Live In a State of Constant Panicked Anticipation.

Fear. Scary isn’t it. It stops us doing things we’d otherwise like to do and in some cases encourages to do things we know we probably shouldn’t. We all have fear in us, some of it rational and some of it we refer to as phobias. Dictionary.com defines a phobia as a persistent, irrational fear of a specific object, activity, or situation that leads to a compelling desire to avoid it. So sitting in your bedroom in the dark, concerning yourself with the perceived danger of a plane crashing through the ceiling is a phobia, whereas sitting on that burning plane, fretting about your imminent demise while you plummet towards the ground, watching the wings fade into tiny, smouldering dots in the distance, is not. Context is important here, very important indeed.

I have Arachnophobia. Now, in this country I’m comfortable with the phobia label. I’m very unlikely to come to any harm from a British spider, some of them bite and some may have the potential to cause some harm but in 29 years of worrying I’ve never experienced any violence or danger from our eight legged brethren. The most unnerving thing that accompanies the sight of a spider is the anguished, high pitched, feminine squeak, and I’m pretty sure that’s me. What I’m saying is it’s an irrational fear. Plonk me in Australia and I would prefer to refer to my loathing as a statistically relevant wariness. Their spiders are terrifying, they are big of size and thick of appendage, with pin sharp fangs and an intense hatred of human life. They’re bastards, their spiders. So when in Rome, or Australia, it’s not a phobia, it’s a genuine, reasoned distrust. It’s a similar set up with the fear of heights, or Vertigo, as it’s often incorrectly called. It seems to me that not liking the idea that you could fall, becoming a thin paste on impact, is fine. That seems normal.

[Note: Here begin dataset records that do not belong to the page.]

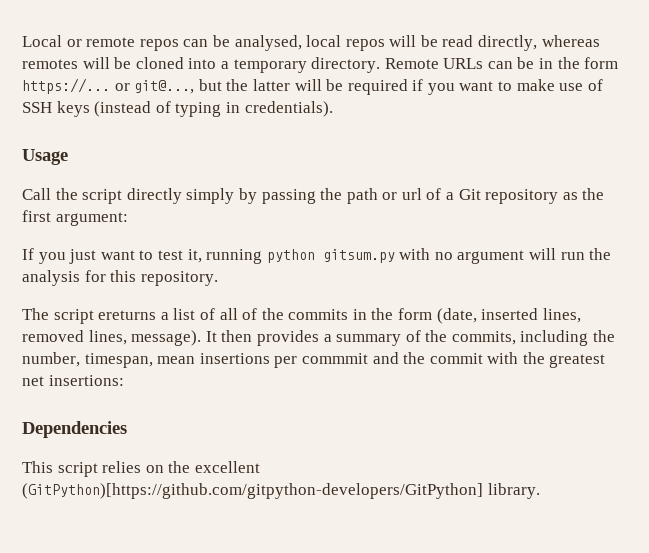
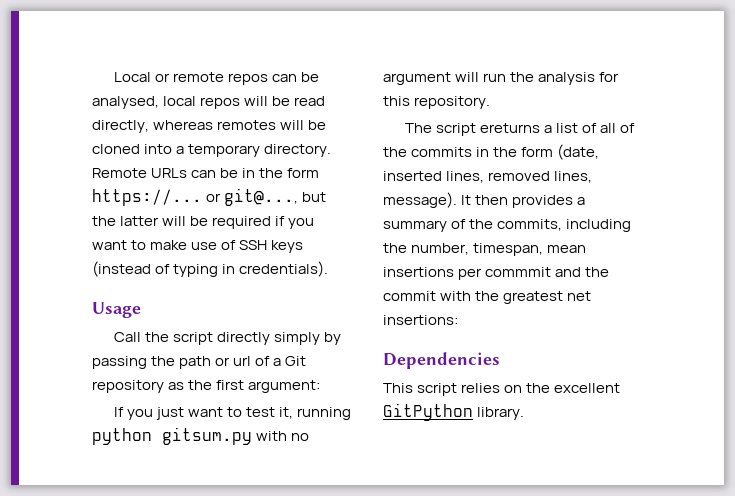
- This script relies on the excellent (GitPython)[https://github.com/gitpython-developers/GitPython] library.
+ This script relies on the excellent GitPython library.

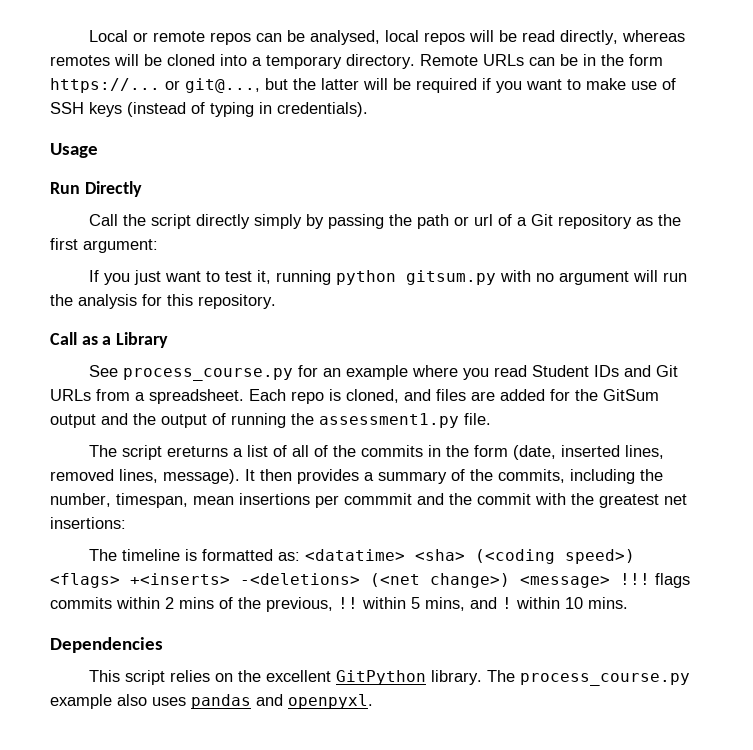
+ Run Directly
+ Call as a Library
+ See process_course.py for an example where you read Student IDs and Git URLs from a spreadsheet. Each repo is cloned, and files are added for the GitSum output and the output of running the assessment1.py file.
+ The timeline is formatted as: <datatime> <sha> (<coding speed>) <flags> +<inserts> -<deletions> (<net change>) <message> !!! flags commits within 2 mins of the previous, !! within 5 mins, and ! within 10 mins.
+ The process_course.py example also uses pandas and openpyxl.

When you’re high up, that likelihood is increased. If you were stood on a line graph where the x axis is increasing altitude and the y axis is increasing fear, you’d be more scared the further to the right you went, which would take you higher still. The graph goes up. Never mind.

A lot of people believe that fear, especially phobias, should be conquered. That they are a weakness keeping you from goals, triumphs and glory, restricting your ever so important, delicate branches from fully extending. Well, my greatest fear would have to be being trapped on the back of an incredibly tall spider, surrounded by hundreds of smaller spiders below, just wishing that I’d fall. Do I fancy conquering that fear? No. Fear is a gentle little reminder that lots of things are, or could be, somewhat detrimental to your existence, programmed in by millennia of trial and error. The primordial ooze tried jumping off the primordial bridge, attached only to a thin, elasticated primordial cord, agin and again, through an unthinkable number of evolutionary stages, so that hundreds upon hundreds of generations later you’d know it was a stupid thing to do. Though it is fairly obvious anyway. Sure, it’s irritating to be scared of some things: approaching attractive members of the opposite sex, driving, school children in trench coats, public speaking, humus. But we are right to fear some things: death, venomous creatures, terminal illness, fast moving traffic, large groups of drunk men in sports themed tops, Hollyoaks. These things are going to be bad for you, especially death, and your body and mind very kindly tell you this by turning your stomach inside out and making you fiddle incessantly with your napkin.

I’ve decided to embrace my fears, partly because it’s that or stay inside, but mostly because it’s sensible. I’m quite attached to me, so if I have to put up with a few unwarranted concerns in return for valid concerns keeping me away from stuff that might hurt, then so be it. Besides, what’s the alternative? Rope free climbing? Lightened hair with frosted tips? Inability to spell the word ‘extreme’ properly? Jumping out of aircraft in stupid all-in-ones? Red Bull? Fuck that. I don’t want to die dressed like an idiot with stupid hair. I probably could do most of the things that terrify me and I could well end up fine, but nothing would have been achieved and I would be no better for it. Should you want to chuck yourself out of a plane, for no reason other than the larks, then go ahead. I like to think of it as natural selection being interfered with by sheets of nylon, if it wasn’t for the advancements in fabric technology, sky diving would be much riskier. Bloody nylon.

So then. Fear. It’s a good thing, I think we can agree.

Keep it with you, use it wisely. Listen to it, because it knows a thing or two about doing what you’re thinking about doing, and you’re an idiot. It’s ok, so am I, it’s just that I’m one of the blessed children gifted with both wilful stupidity and confident cowardice. I know: you wish. You can work towards it though, you can. And one day, when all of the Air-Carz fail, dropping like electrocuted wasps, one by one from the sky – their inhabitants frozen in an eternal, fleeting moment of the screaming terror in the second before a crushing, searing, metal splintered end – you can smile smugly from way back behind the safety rope. Your own one that you bought with you from home. Safe in the knowledge that being afraid afforded you the opportunity to be safe in some knowledge and smile smugly again next time.

Live my friends.

Live.


But live in a state of constant panicked anticipation.